Quel sombre tableau que celui de cette petite ville hier encore si calme! Le ciel est noir; la rivière charrie, avec un bruit sinistre, des glaçons, des débris de bateaux et de lavoirs coulés en toute hâte; des fuyards et des débandés de toutes armes encombrent les rues et traversent la Mayenne sur des bacs improvisés, avec les malades et les blessés enlevés de l'hôpital Saint-Julien. Les cloches se taisent et ne doivent plus sortir de leur mutisme que pour sonner le tocsin; des guetteurs munis de longues-vues sont postés dans le haut du clocher de Saint-Jean et surveillent les routes de Sablé et de Laval.

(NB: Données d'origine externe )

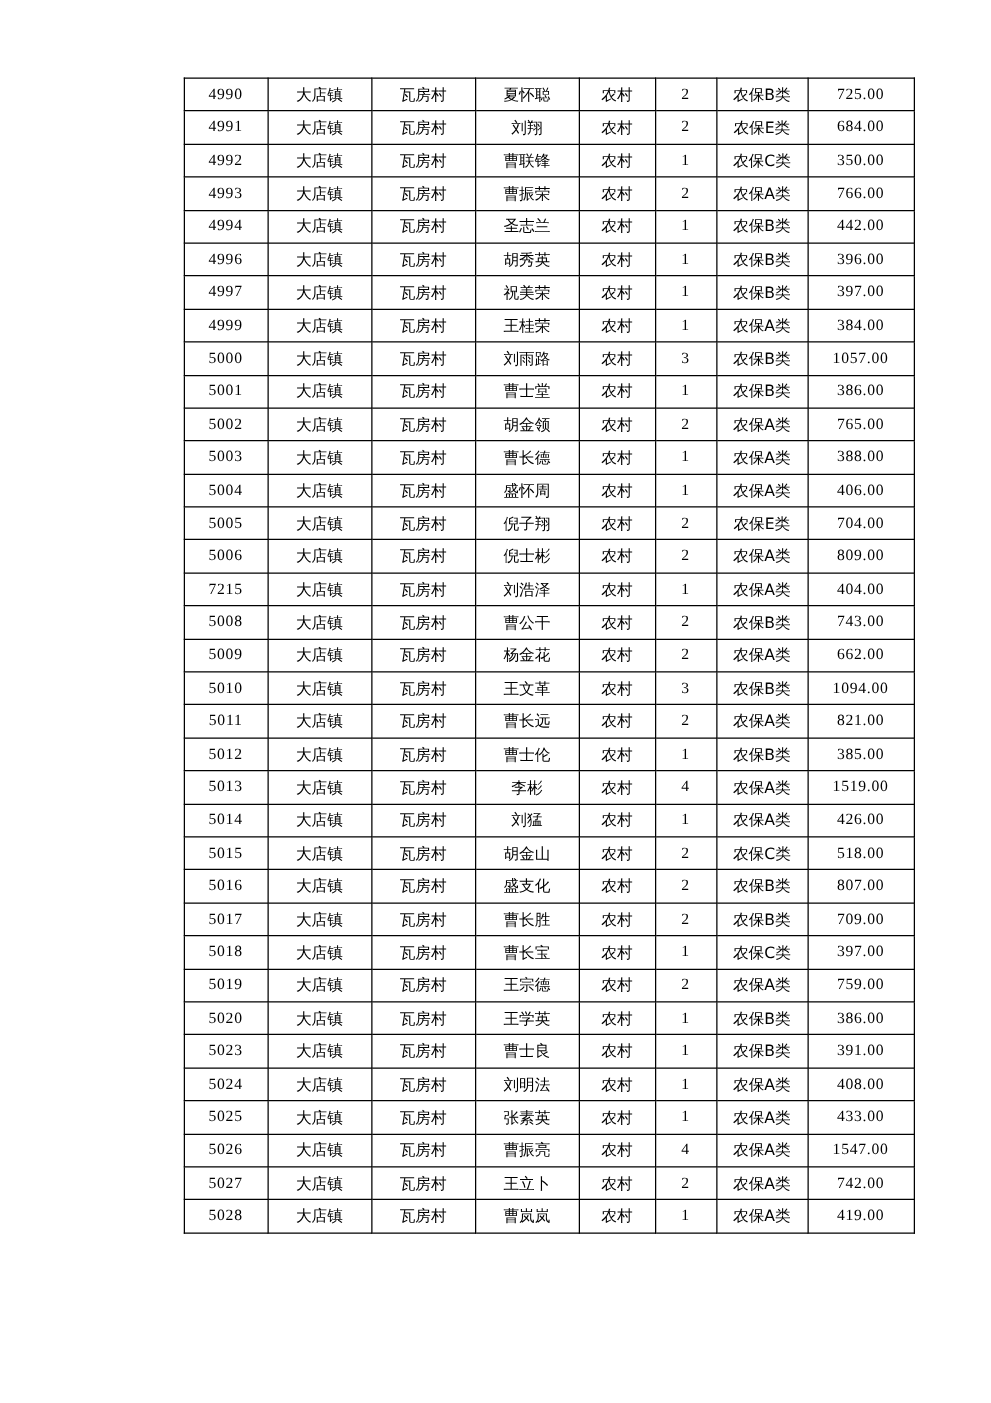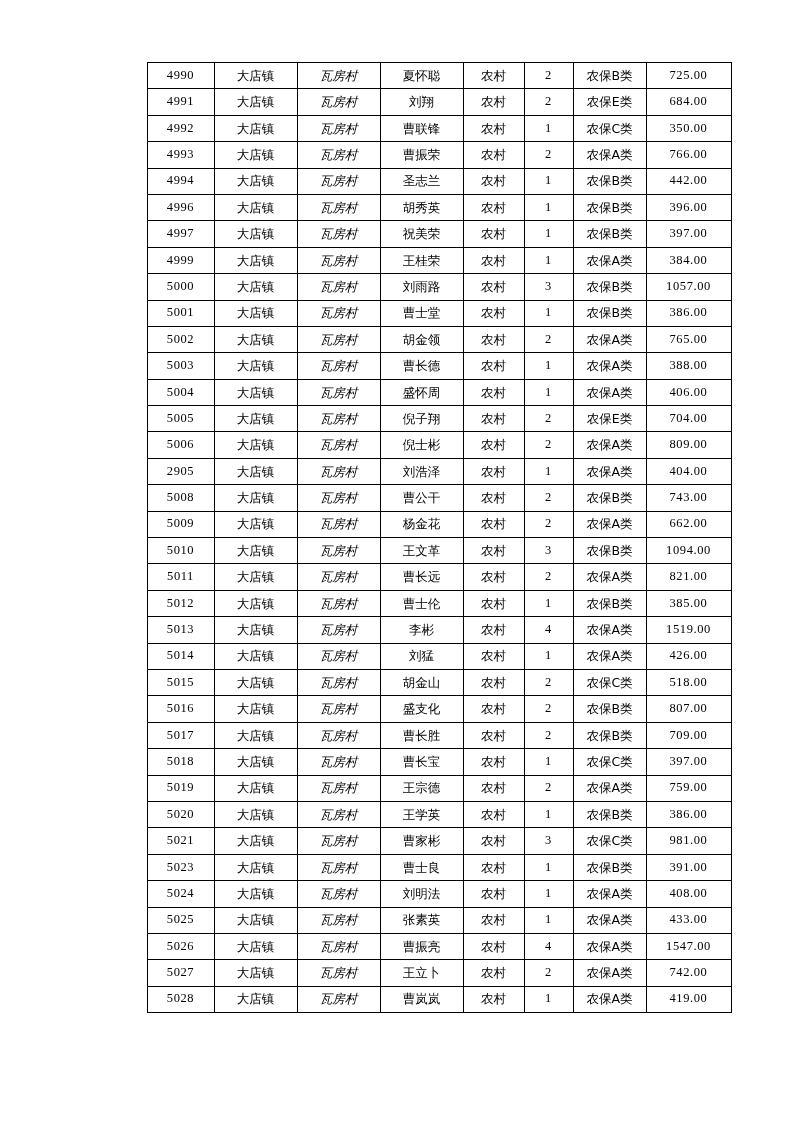--- a/index.html
+++ b/index.html
@@ -35,21 +35,21 @@
     padding: 0 2px;
     text-align: center;
     vertical-align: middle;
     font-size: 12.5px;
     line-height: 1.1;
     white-space: nowrap;
     overflow: hidden;
   }
   td.c-seq    { width: 62px; }
   td.c-town   { width: 78px; }
-  td.c-village{ width: 78px; font-style: italic; }
+  td.c-village{ width: 78px; }
   td.c-name   { width: 78px; }
   td.c-type   { width: 56px; }
   td.c-count  { width: 44px; }
   td.c-cat    { width: 68px; }
   td.c-amount { width: 80px; }
   .num {
     font-family: "Liberation Serif", "DejaVu Serif", serif;
     letter-spacing: 0.6px;
   }
   .cn {
@@ -208,21 +208,21 @@
             <td class="c-seq num">5006</td>
             <td class="c-town cn">大店镇</td>
             <td class="c-village cn">瓦房村</td>
             <td class="c-name cn">倪士彬</td>
             <td class="c-type cn">农村</td>
             <td class="c-count num">2</td>
             <td class="c-cat cn">农保A类</td>
             <td class="c-amount num">809.00</td>
           </tr>
           <tr>
-            <td class="c-seq num">2905</td>
+            <td class="c-seq num">7215</td>
             <td class="c-town cn">大店镇</td>
             <td class="c-village cn">瓦房村</td>
             <td class="c-name cn">刘浩泽</td>
             <td class="c-type cn">农村</td>
             <td class="c-count num">1</td>
             <td class="c-cat cn">农保A类</td>
             <td class="c-amount num">404.00</td>
           </tr>
           <tr>
             <td class="c-seq num">5008</td>
@@ -346,30 +346,20 @@
           </tr>
           <tr>
             <td class="c-seq num">5020</td>
             <td class="c-town cn">大店镇</td>
             <td class="c-village cn">瓦房村</td>
             <td class="c-name cn">王学英</td>
             <td class="c-type cn">农村</td>
             <td class="c-count num">1</td>
             <td class="c-cat cn">农保B类</td>
             <td class="c-amount num">386.00</td>
-          </tr>
-          <tr>
-            <td class="c-seq num">5021</td>
-            <td class="c-town cn">大店镇</td>
-            <td class="c-village cn">瓦房村</td>
-            <td class="c-name cn">曹家彬</td>
-            <td class="c-type cn">农村</td>
-            <td class="c-count num">3</td>
-            <td class="c-cat cn">农保C类</td>
-            <td class="c-amount num">981.00</td>
           </tr>
           <tr>
             <td class="c-seq num">5023</td>
             <td class="c-town cn">大店镇</td>
             <td class="c-village cn">瓦房村</td>
             <td class="c-name cn">曹士良</td>
             <td class="c-type cn">农村</td>
             <td class="c-count num">1</td>
             <td class="c-cat cn">农保B类</td>
             <td class="c-amount num">391.00</td>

Sur tous les chemins se creusent des tranchées et s'élèvent des barricades. Cathelineau est chargé par le général Chanzy de la défense de la Mayenne depuis le pont de La Valette jusqu'à Angers; son corps, composé de quelques centaines de volontaires bretons et vendéens, de chasseurs et d'éclaireurs à cheval, est complété par des mobiles de la Haute-Garonne et de la Dordogne, trois escadrons de cavalerie régulière, le 8e régiment de hussards et une batterie d'artillerie de montagne.

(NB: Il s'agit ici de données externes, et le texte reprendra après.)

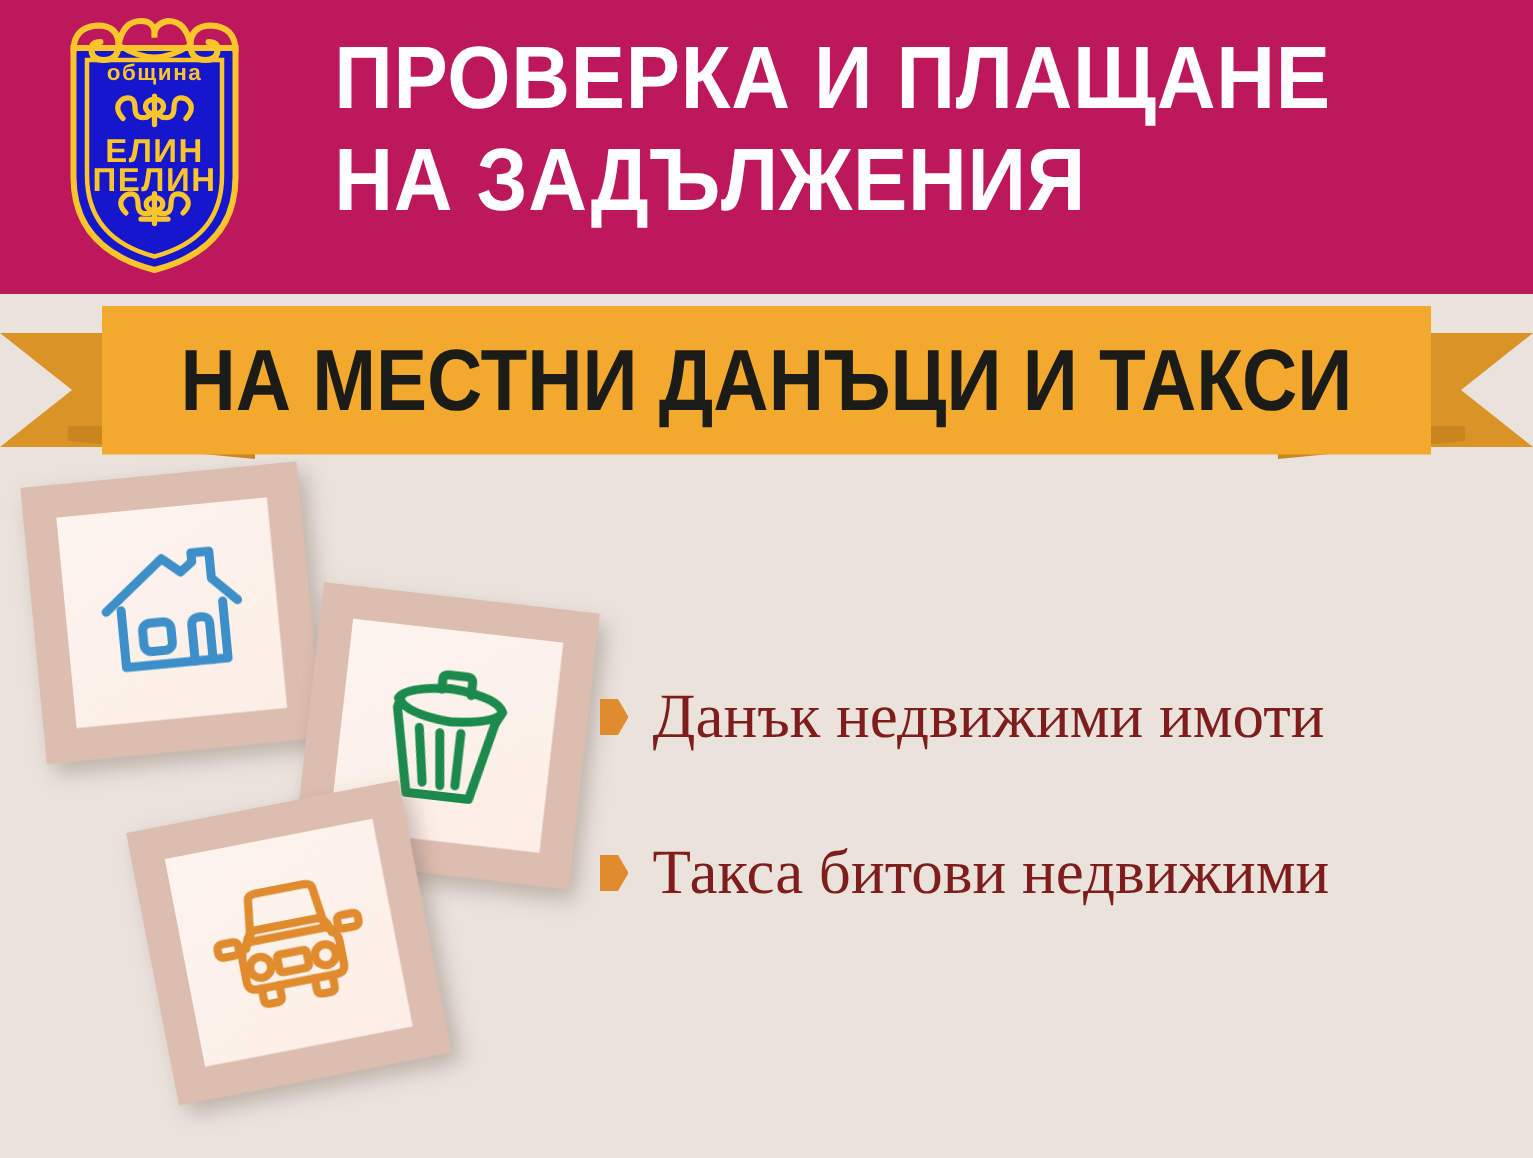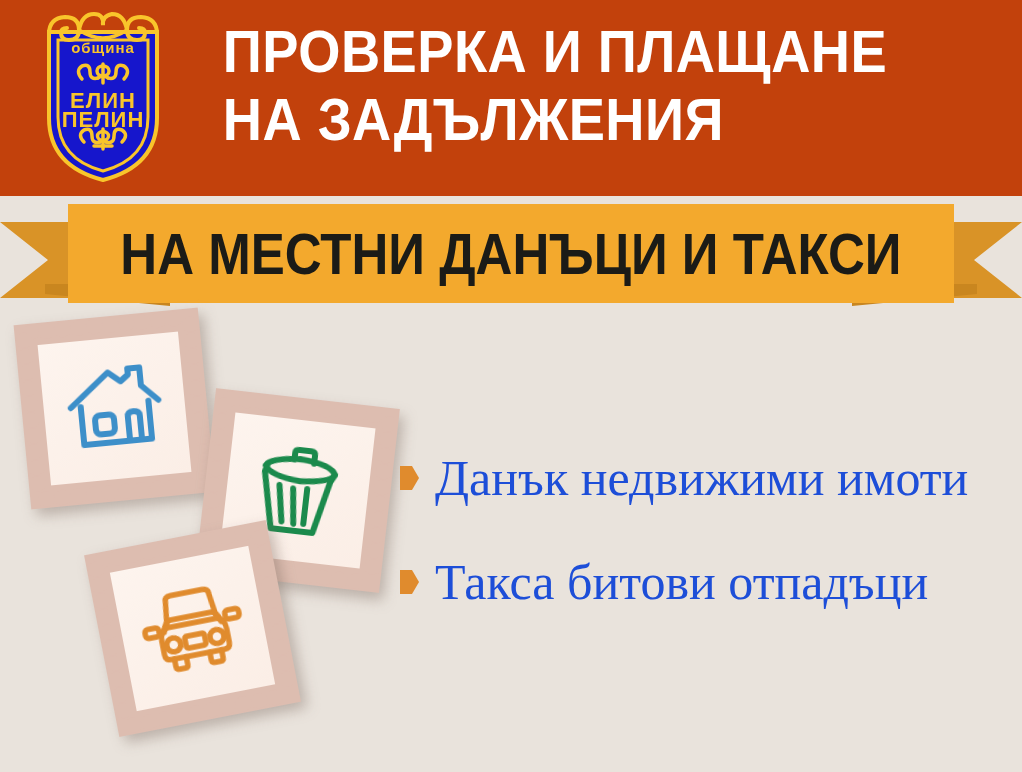--- a/index.html
+++ b/index.html
@@ -15,21 +15,21 @@
     background: #e9e3dc;
     font-family: "Liberation Sans", sans-serif;
   }
 
   
   #header {
     position: absolute;
     left: 0; top: 0;
     width: 1022px;
     height: 196px;
-    background: #c2410c;
+    background: #be185d;
   }
   #logo {
     position: absolute;
     left: 22px;
     top: 8px;
     width: 162px;
     height: 178px;
   }
   #logo svg { display:block; width:100%; height:100%; }
 
@@ -147,22 +147,22 @@
   .bullet {
     width: 19px;
     height: 24px;
     background: #e08b2d;
     clip-path: polygon(0 0, 12px 0, 19px 12px, 12px 24px, 0 24px);
     flex: 0 0 auto;
     margin-right: 16px;
   }
   .list-label {
     font-family: "Liberation Serif", serif;
-    font-size: 50px;
-    color: #1d4ed8;
+    font-size: 42px;
+    color: #7f1d1d;
     white-space: nowrap;
     line-height: 1;
   }
 </style>
 </head>
 <body>
 
 <div id="poster">
 
   <div id="header">
@@ -401,17 +401,17 @@
     </div>
   </div>
 
   <div id="list">
     <div class="list-item">
       <span class="bullet"></span>
       <span class="list-label">Данък недвижими имоти</span>
     </div>
     <div class="list-item">
       <span class="bullet"></span>
-      <span class="list-label">Такса битови отпадъци</span>
+      <span class="list-label">Такса битови недвижими</span>
     </div>
   </div>
 
 </div>
 
 </body></html>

Dix jours se passent; les craintes augmentent; des uhlans parcourent les environs et s'avancent jusqu'à Gennes , à sept kilomètres de Château-Gontier . Beaucoup de personnes effrayées fuient; chacun cache ses objets les plus précieux; demain, sans doute, Château-Gontier sera bombardé. Sablé est occupé, on se bat à Saint-Denis-d'Anjou. Quelques coups de canon se font entendre jusqu'ici. Les derniers préparatifs de défense s'achèvent, hélas ! sans confiance. Nos faibles ressources seront impuissantes à arrêter un ennemi qui attaque toujours en nombre supérieur nos troupes démoralisées par les revers et les fatigues... Cruelles angoisses qui, grâce à Dieu, ne devaient plus être de longue durée. Le 29 janvier, à quatre heures du soir, Cathelineau recevait une dépêche de Chanzy annonçant un armistice de vingt-et-un jours. Le 30 janvier, l'ordre est donné à l'ingénieur Legras , si justement apprécié par Cathelineau pour son intelligence, son activité et son dévouement, de construire un pont de bateaux sur la Mayenne et d'ouvrir un passage pour voitures sur toutes les tranchées des routes.

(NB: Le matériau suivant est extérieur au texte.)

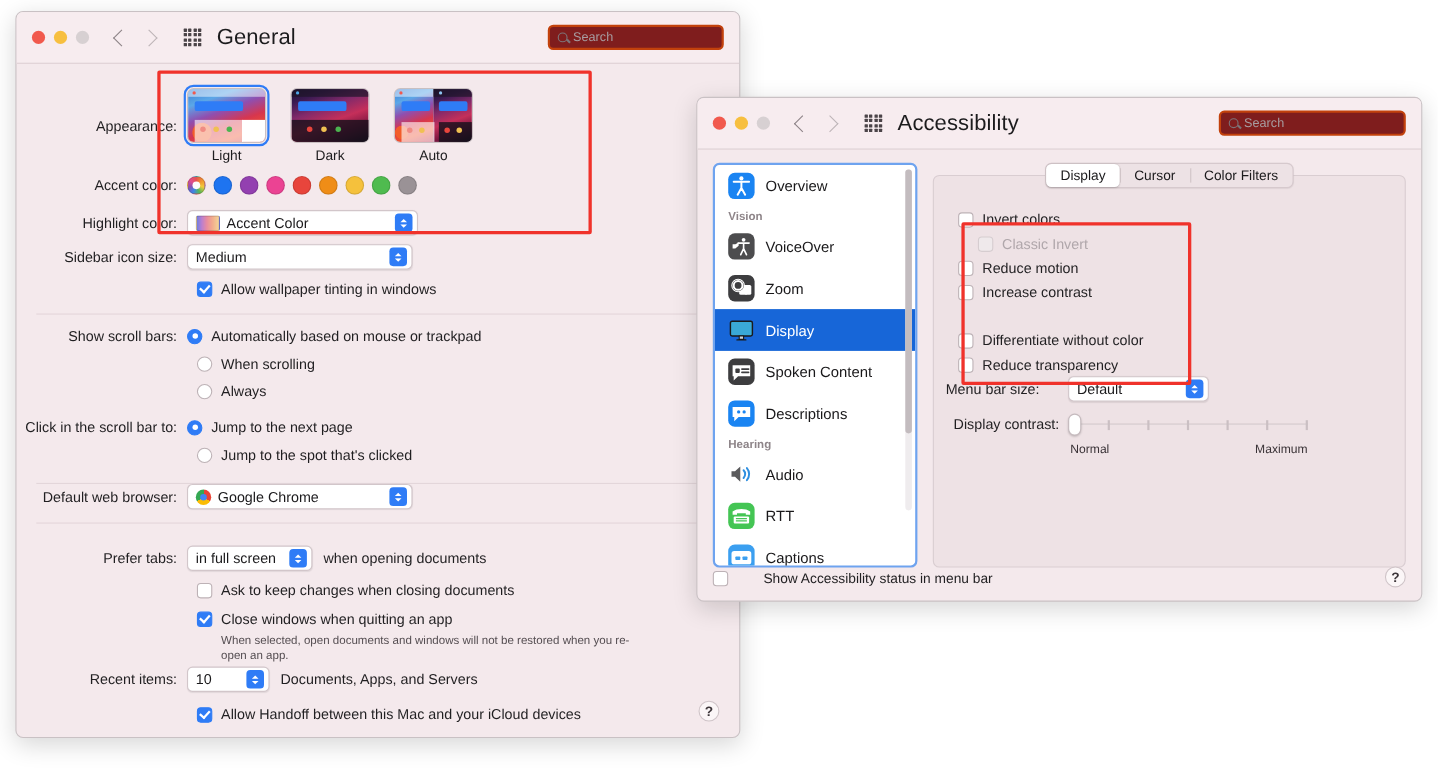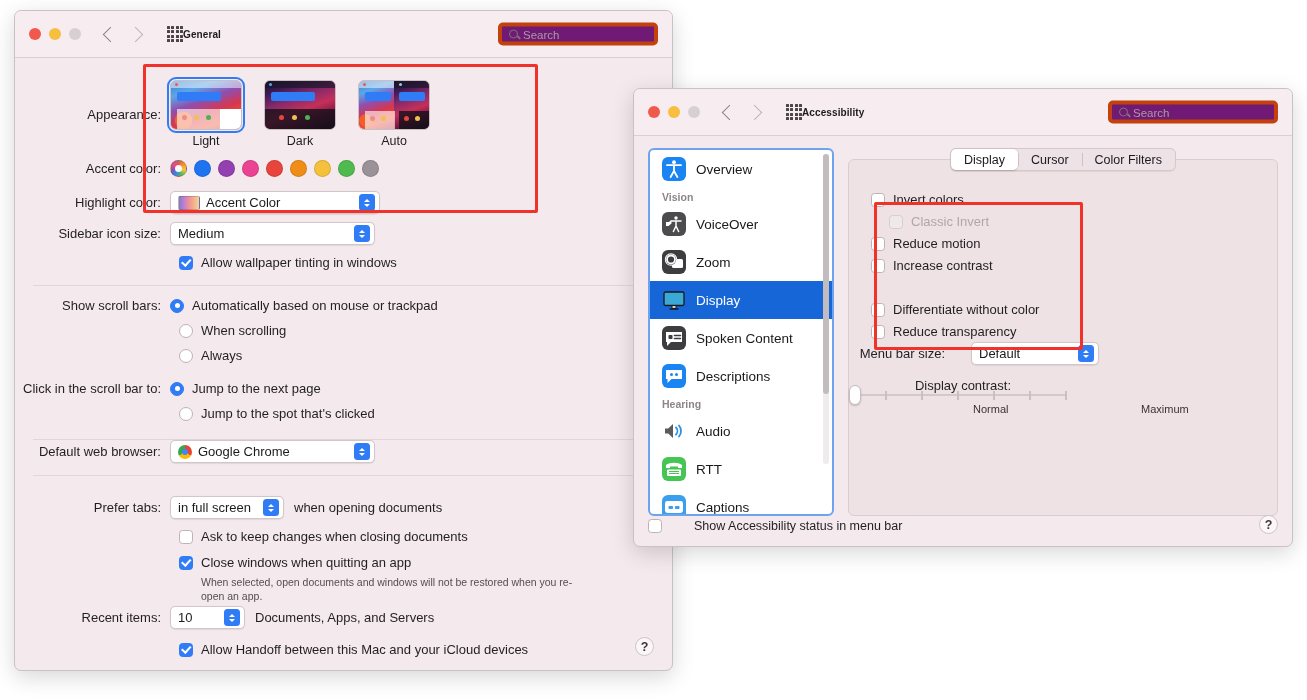--- a/index.html
+++ b/index.html
@@ -45,32 +45,33 @@
     margin-left: 26px;
     width: 16px; height: 16px;
     display: grid;
     grid-template-columns: repeat(4, 1fr);
     grid-template-rows: repeat(4, 1fr);
     gap: 1.5px;
   }
   .grid-icon i { background: #4b4448; border-radius: 0.5px; display:block; }
 
   .wintitle {
-    font-size: 10px;
-    font-weight: bold;
+    margin-left: 14px;
+    font-size: 20px;
+    font-weight: normal;
     color: #1c1b1d;
     letter-spacing: 0.1px;
   }
 
   .searchbox {
     position: absolute;
     right: 14px; top: 50%; transform: translateY(-50%);
     width: 160px; height: 23px;
-    background: #701a75;
-    border: 4px solid #c2410c;
+    background: #7f1d1d;
+    border: 2px solid #c2410c;
     border-radius: 5px;
     display: flex; align-items: center; padding: 0 7px; gap: 5px;
   }
   .mag {
     width: 9px; height: 9px; border: 1.5px solid #7d7478; border-radius: 50%;
     position: relative; flex: none;
   }
   .mag::after {
     content: ''; position: absolute; width: 4px; height: 1.5px; background: #7d7478;
     transform: rotate(45deg); right: -4px; bottom: 0px;
@@ -697,21 +698,21 @@
               <span class="lbl" style="width:122px; text-align:right; padding-right:26px;">Menu bar size:</span>
               <span class="popup" style="width:128px">
                 <span>Default</span>
                 <span class="stepper">
                     <i class="sv up"></i>
                     <i class="sv dn"></i>
                   </span>
               </span>
             </div>
 
-            <div style="position:absolute; left:0; top:218px; display:flex; align-items:center;flex-direction:column;">
+            <div style="position:absolute; left:0; top:218px; display:flex; align-items:center;">
               <span class="lbl" style="width:122px; text-align:right; padding-right:8px;">Display contrast:</span>
               <span class="slider-track">
                 <span class="slider-line"></span>
                 <span class="slider-tick" style="left:0"></span>
                 <span class="slider-tick" style="left:36px"></span>
                 <span class="slider-tick" style="left:72px"></span>
                 <span class="slider-tick" style="left:108px"></span>
                 <span class="slider-tick" style="left:144px"></span>
                 <span class="slider-tick" style="left:180px"></span>
                 <span class="slider-tick" style="left:216px"></span>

Quelques jours après, le général Chanzy se portait avec toute son armée de l'autre côté de la Loire et étendait sa ligne de défense depuis Saumur jusqu'à Poitiers. C'est alors que défila sous nos yeux, pendant plus de huit jours, tout ce qui restait de la deuxième armée de la Loire: régiments de marche, mobiles de tous pays, artilleurs, zouaves, marins, dragons, cuirassiers, spahis, chasseurs d'Afrique et même jusqu'aux escadrons de volontaires d'Alger, de Constantine et d'Oran. Il eût fallu le talent de Fromentin pour peindre le pittoresque tableau que présentait le bivouac de ces "goums" , campés sur la promenade du Bout-du-Monde, les longues files de ces admirables chevaux arabes, efflanqués, harassés, il est vrai, mais toujours énergiques et pleins d'ardeur, et leurs maîtres assis ou couchés près d'eux, les pieds nus dans la neige, grelottant dans leurs burnous rouges ou blancs, tristes, résignés, impassibles, rêvant sans doute aux frais oasis et au brûlant soleil de leur lointain pays.
Quel spectacle navrant qu'une armée en retraite! Hommes et chevaux tombaient sur les routes encombrées de convois interminables; les hôpitaux et les ambulances ne suffisaient plus, les vivres et les fourrages devenaient rares, et le typhus, dont les troupeaux de bœufs qui suivaient l'armée étaient atteints, commençait à ravager les étables de nos campagnes.
(...) Près des ruines du beau pont, le modeste pont de bateaux servira seul pendant de longs mois encore à relier les deux quais de notre ville.